Return an exact copy of the data, starting at its first line and ending at the line that contains "-49,7 +49,7 @@", minus any pictures.

** Task input follows **

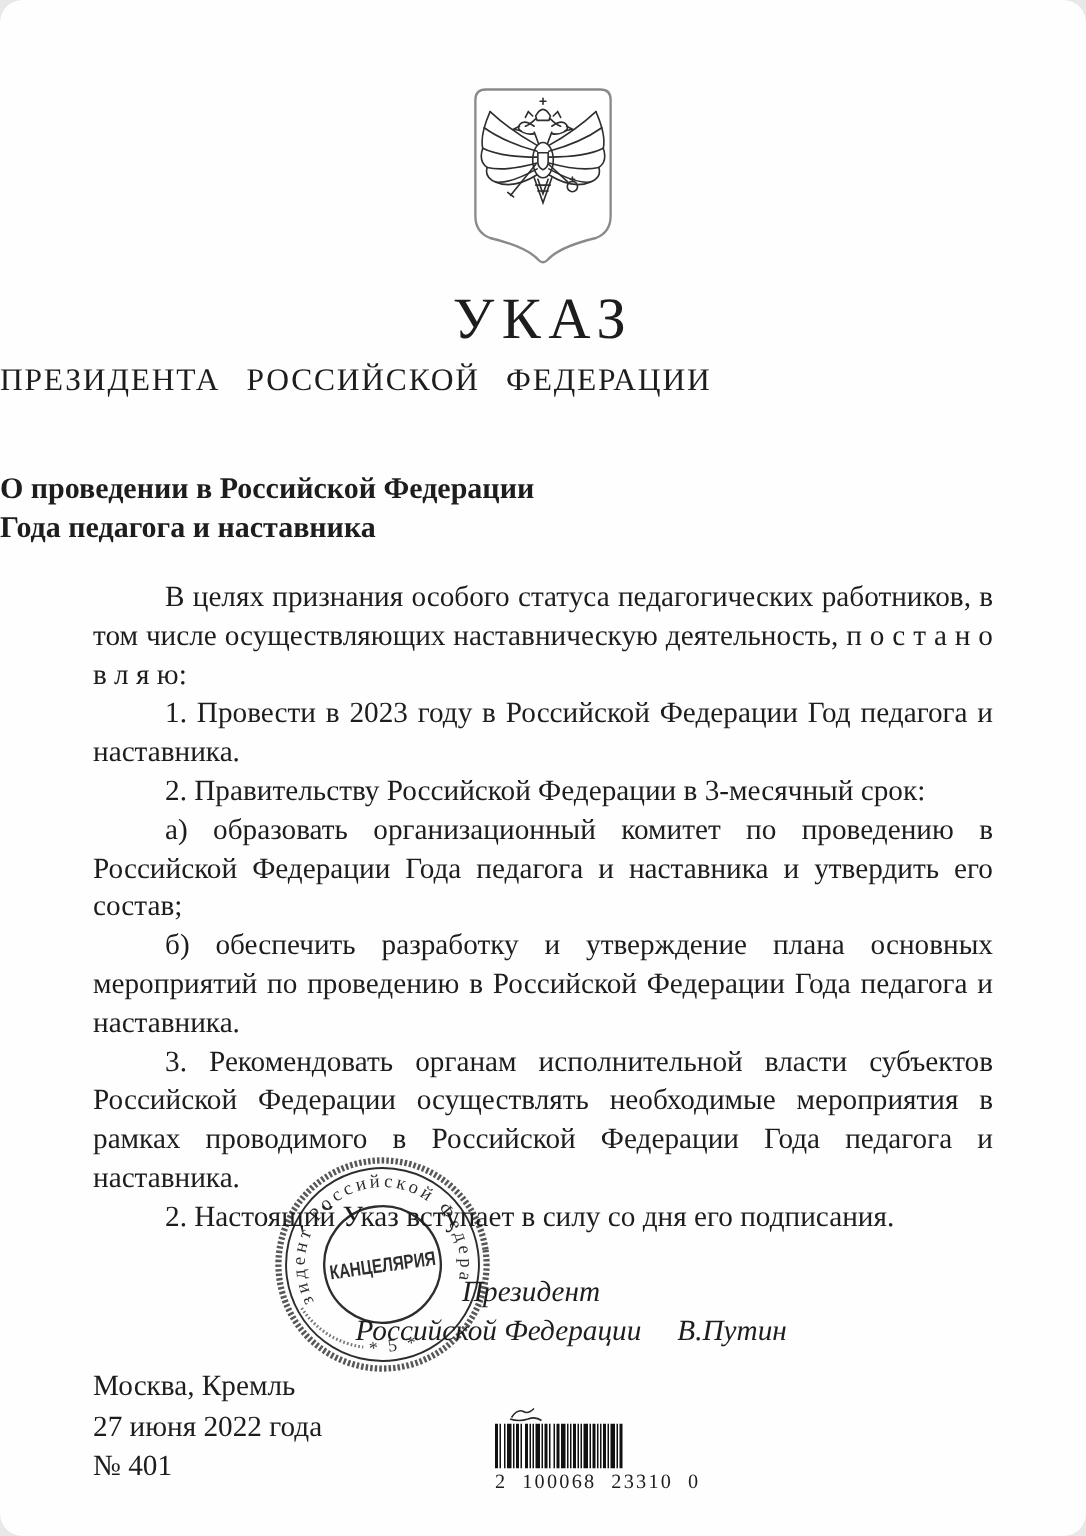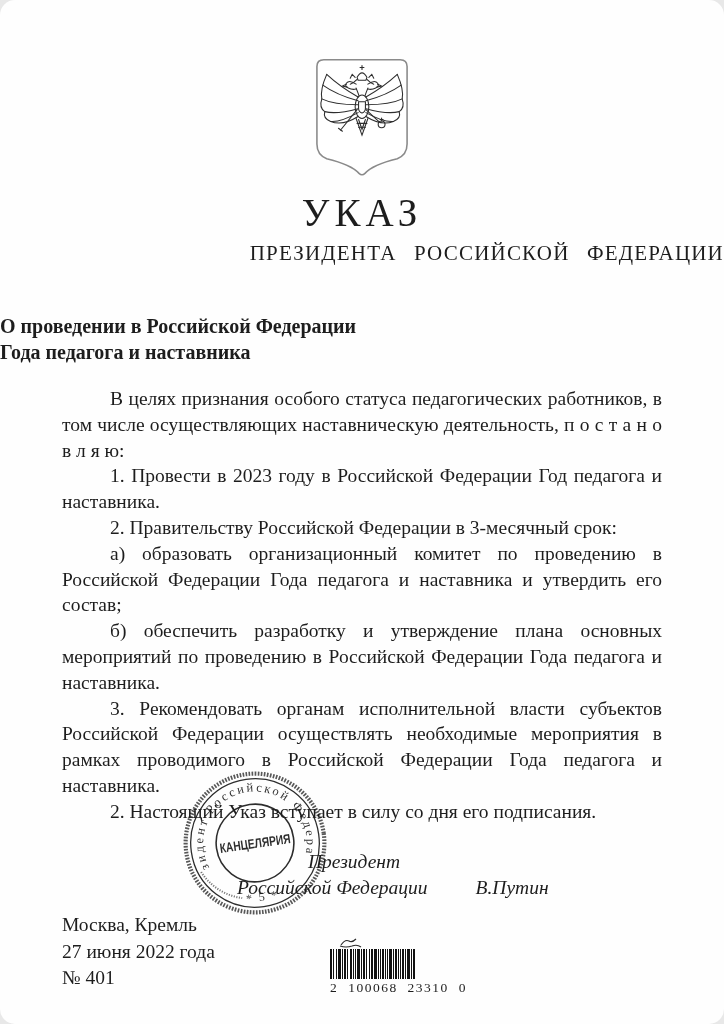--- a/index.html
+++ b/index.html
@@ -24,7 +24,7 @@
   }
   .doc-org{
     position:absolute;top:241px;left:0;width:100%;
-    text-align:right;
+    text-align:left;
     font-size:21px;letter-spacing:1.2px;word-spacing:11px;
   }
   .doc-subject{

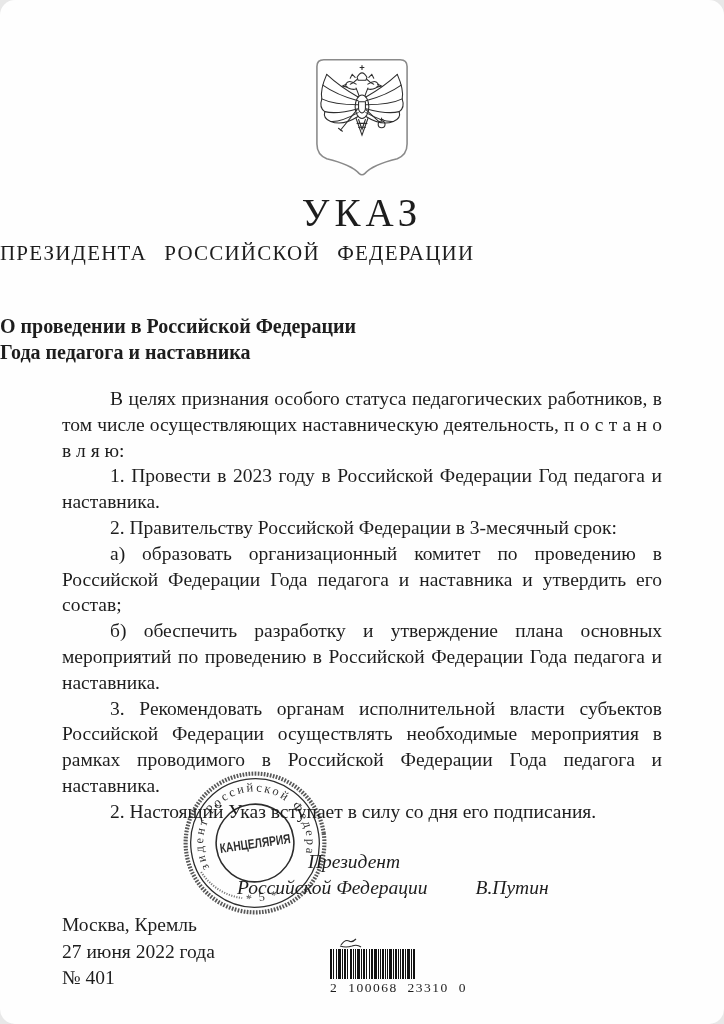--- a/index.html
+++ b/index.html
@@ -49,7 +49,7 @@
     font-size:19.5px;line-height:26px;white-space:nowrap;font-style:italic;
   }
   .signature .pos1{margin-left:71px;}
-  .signature .sig-name{margin-left:48px;}
+  .signature .sig-name{margin-left:24px;}
   .place-date{
     position:absolute;left:62px;top:912px;
     font-size:19.5px;line-height:26.5px;

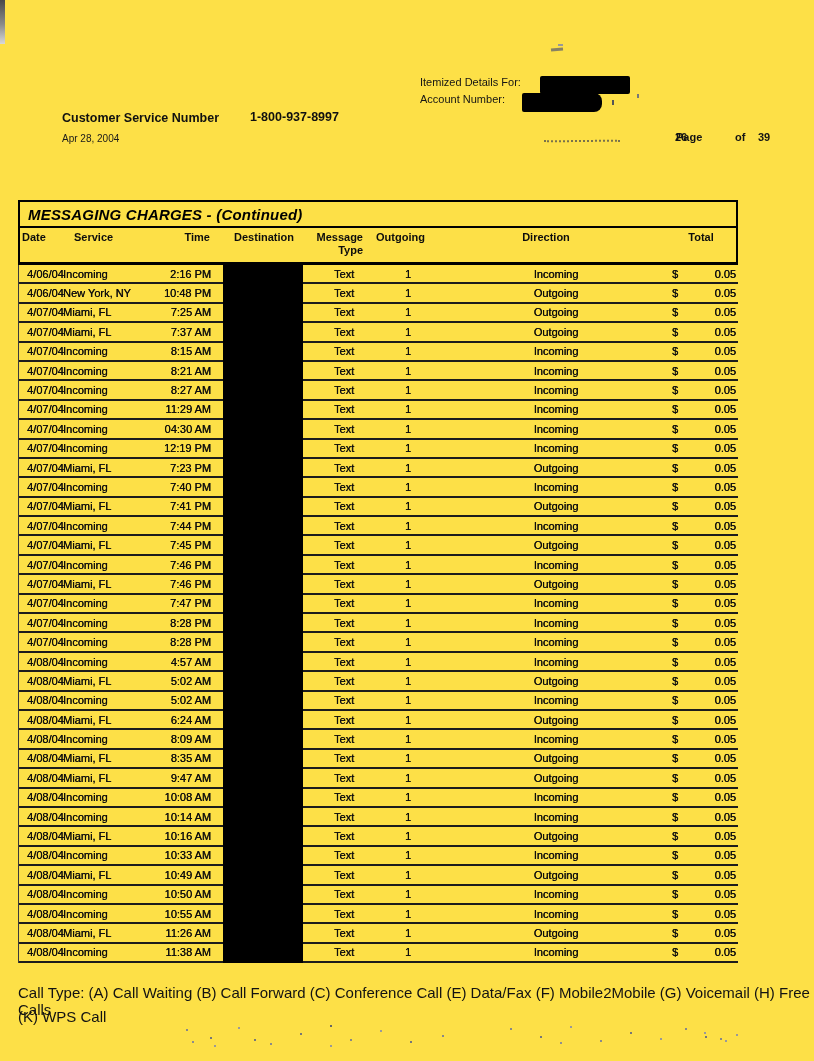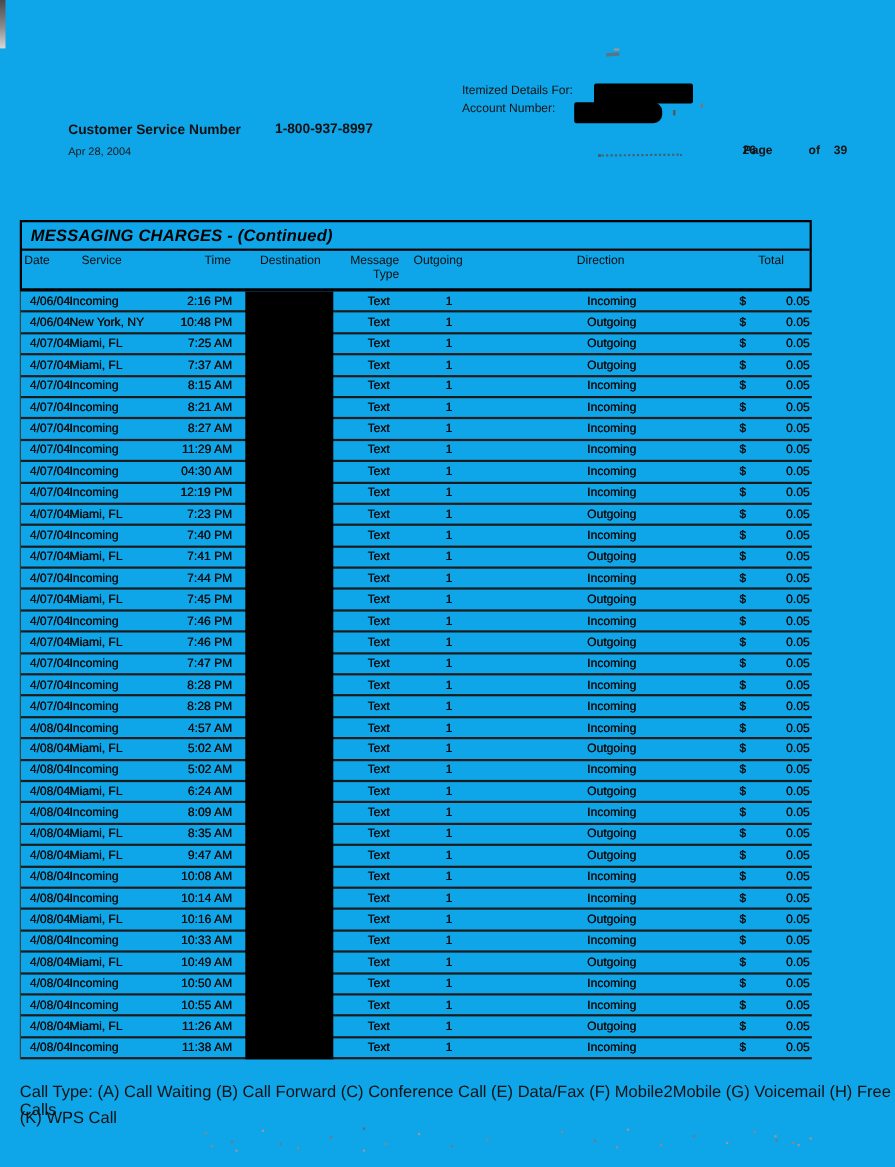--- a/index.html
+++ b/index.html
@@ -4,7 +4,7 @@
 <style>
   html,body{margin:0;padding:0;background:#fff;}
   body{font-family:"Liberation Sans",sans-serif;color:#111;}
-  .page{position:relative;width:814px;height:1061px;background:#0ea5e9;overflow:hidden;}
+  .page{position:relative;width:814px;height:1061px;background:#fde047;overflow:hidden;}
 
   
   .artifact-corner{position:absolute;left:0;top:0;width:5px;height:44px;

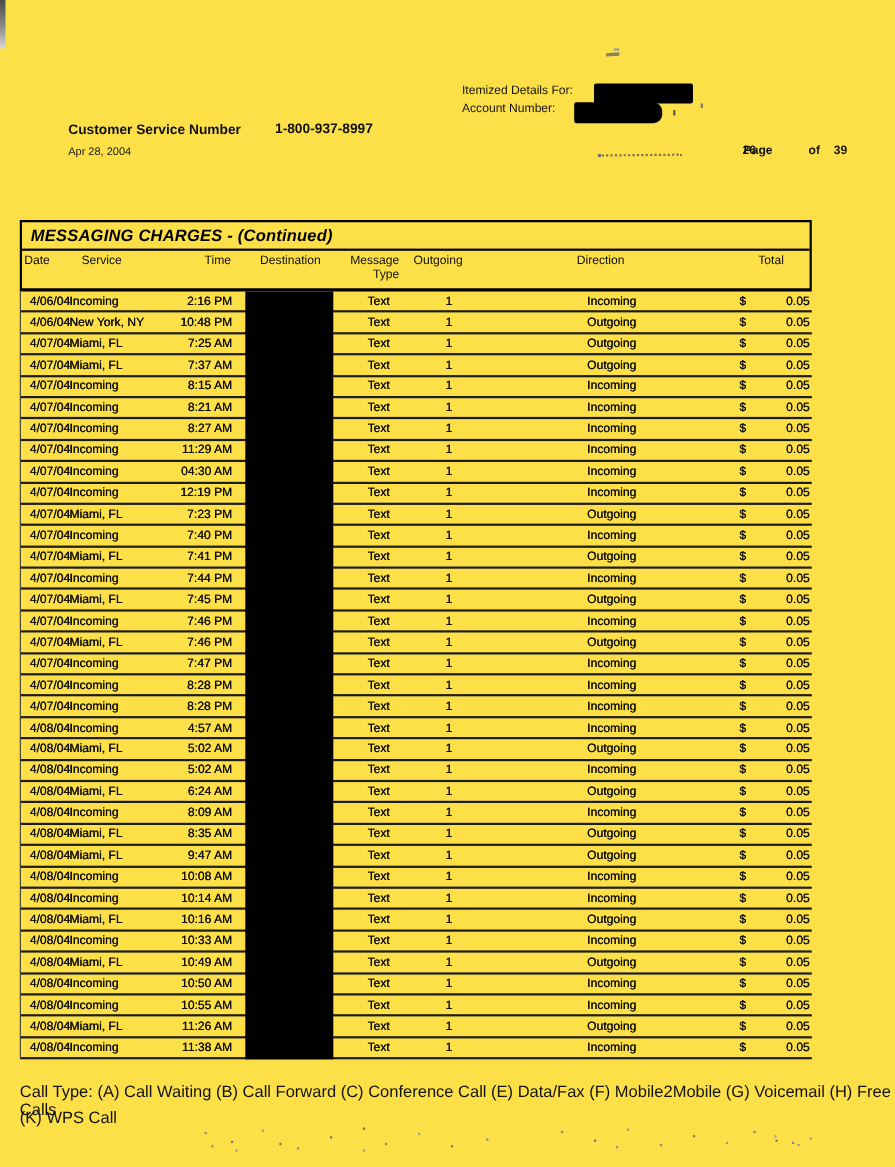--- a/index.html
+++ b/index.html
@@ -37,7 +37,7 @@
   .title-bar{height:24px;border-bottom:2px solid #000;display:flex;align-items:center;padding-left:8px;
     font-size:15px;font-weight:bold;font-style:italic;letter-spacing:.2px;color:#000;}
   .grid{display:grid;grid-template-columns:40px 100px 64px 80px 82px 40px 240px 20px 1fr;}
-  .header-row{height:34px;font-size:11px;font-weight:normal;color:#0d0d0d;}
+  .header-row{height:34px;font-size:11px;font-weight:bold;color:#0d0d0d;}
   .th{padding-top:3px;white-space:nowrap;}
   .th.h-date{padding-left:2px;}
   .th.h-service{padding-left:14px;}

** End of Task input **

Response box:
--- a/index.html
+++ b/index.html
@@ -24,7 +24,7 @@
   }
   .doc-org{
     position:absolute;top:241px;left:0;width:100%;
-    text-align:right;
+    text-align:left;
     font-size:21px;letter-spacing:1.2px;word-spacing:11px;
   }
   .doc-subject{

--- a/index.html
+++ b/index.html
@@ -49,7 +49,7 @@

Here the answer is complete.